> [About this exercise]
Exactly the lines below from the one with "Chantelle Norah Fashion" up to and including the one with "shipping: 15.85 -> none" make up the answer, with nothing else added.

> [Extracted entries]
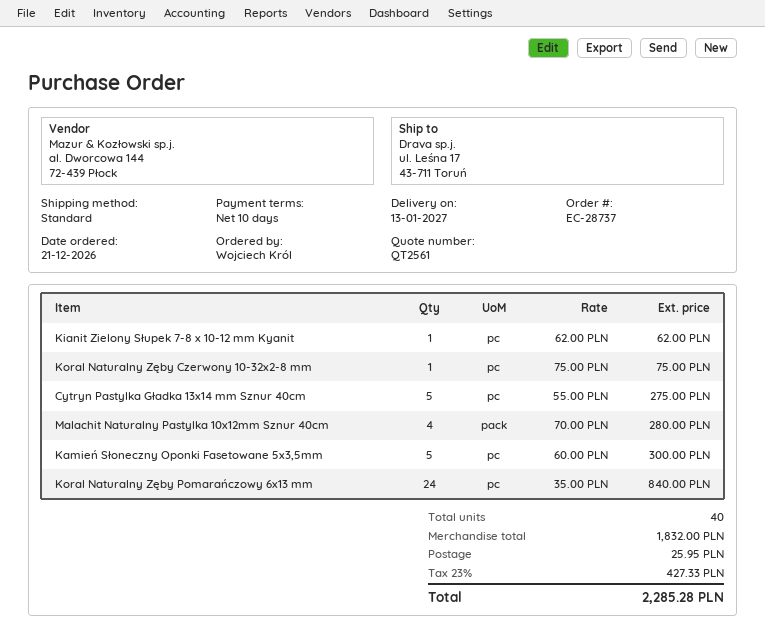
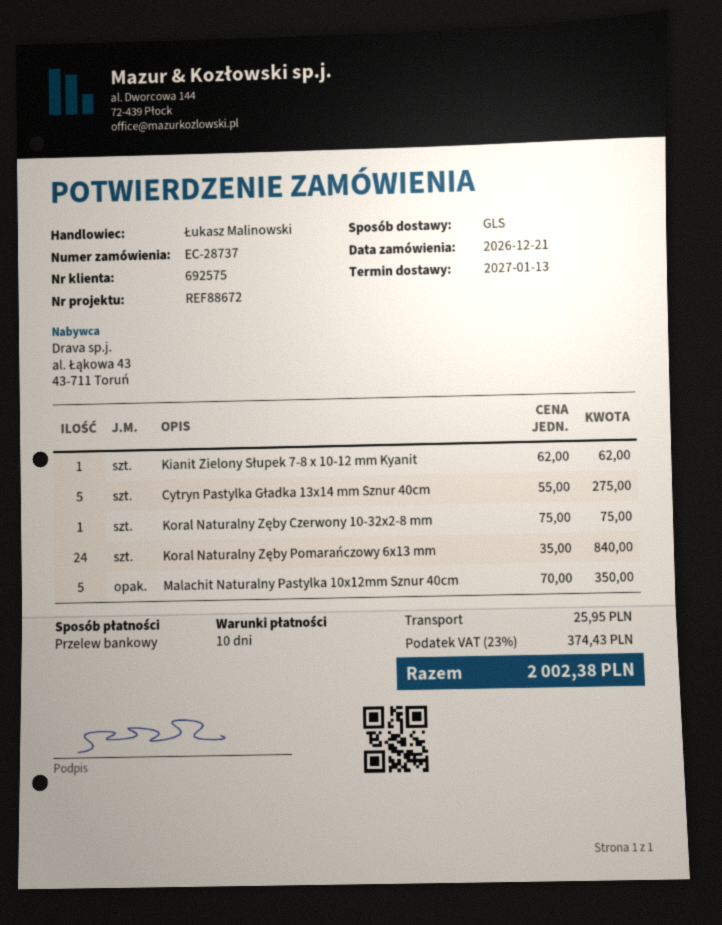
shipping method: standard -> GLS
Malachit Naturalny Pastylka 10x12mm Sznur 40cm: 4 x 70.00 = 280.00 -> 5 x 70.00 = 350.00
Kamień Słoneczny Oponki Fasetowane 5x3,5mm: 5 x 60.00 = 300.00 -> none
tax: 23% = 427.33 -> 23% = 374.43
total: 2285.28 -> 2002.38

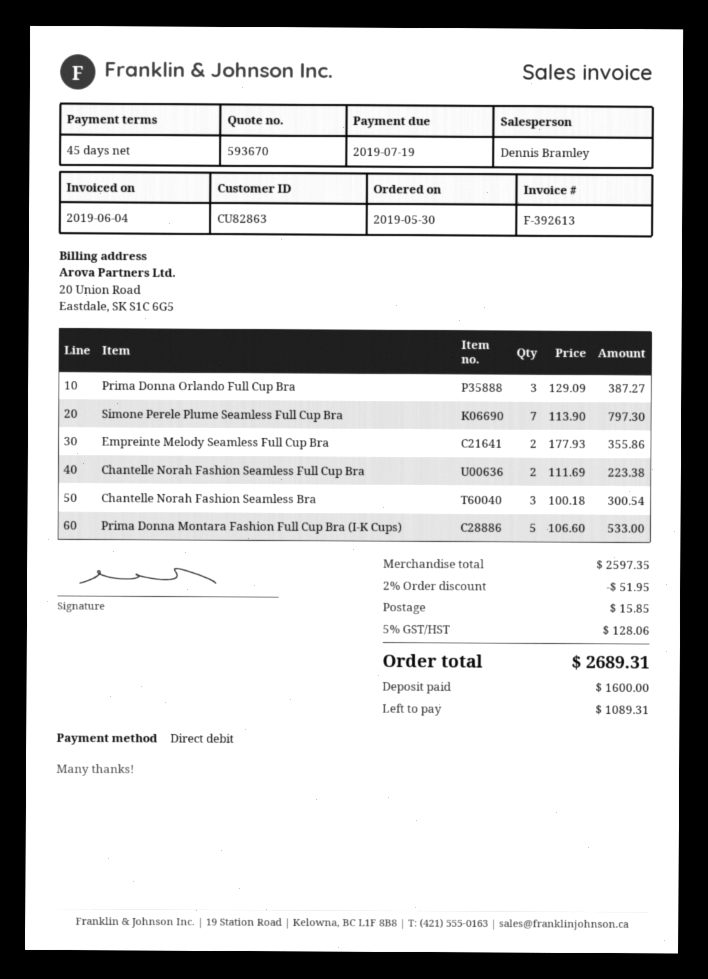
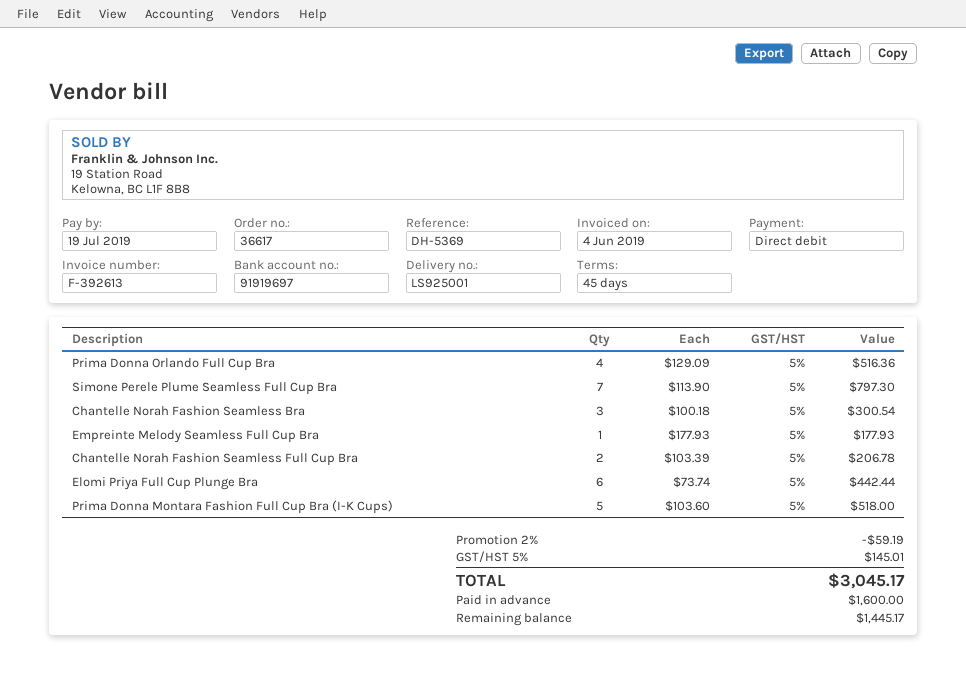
Prima Donna Orlando Full Cup Bra: 3 x 129.09 = 387.27 -> 4 x 129.09 = 516.36
Empreinte Melody Seamless Full Cup Bra: 2 x 177.93 = 355.86 -> 1 x 177.93 = 177.93
Chantelle Norah Fashion Seamless Full Cup Bra: 2 x 111.69 = 223.38 -> 2 x 103.39 = 206.78
Prima Donna Montara Fashion Full Cup Bra (I-K Cups): 5 x 106.60 = 533.00 -> 5 x 103.60 = 518.00
Elomi Priya Full Cup Plunge Bra: none -> 6 x 73.74 = 442.44
discount: 2% = 51.95 -> 2% = 59.19
shipping: 15.85 -> none
tax: 5% = 128.06 -> 5% = 145.01
total: 2689.31 -> 3045.17
balance: 1089.31 -> 1445.17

> [Your solution]
Chantelle Norah Fashion Seamless Full Cup Bra: 2 x 111.69 = 223.38 -> 2 x 103.39 = 206.78
Prima Donna Montara Fashion Full Cup Bra (I-K Cups): 5 x 106.60 = 533.00 -> 5 x 103.60 = 518.00
Elomi Priya Full Cup Plunge Bra: none -> 6 x 73.74 = 442.44
discount: 2% = 51.95 -> 2% = 59.19
shipping: 15.85 -> none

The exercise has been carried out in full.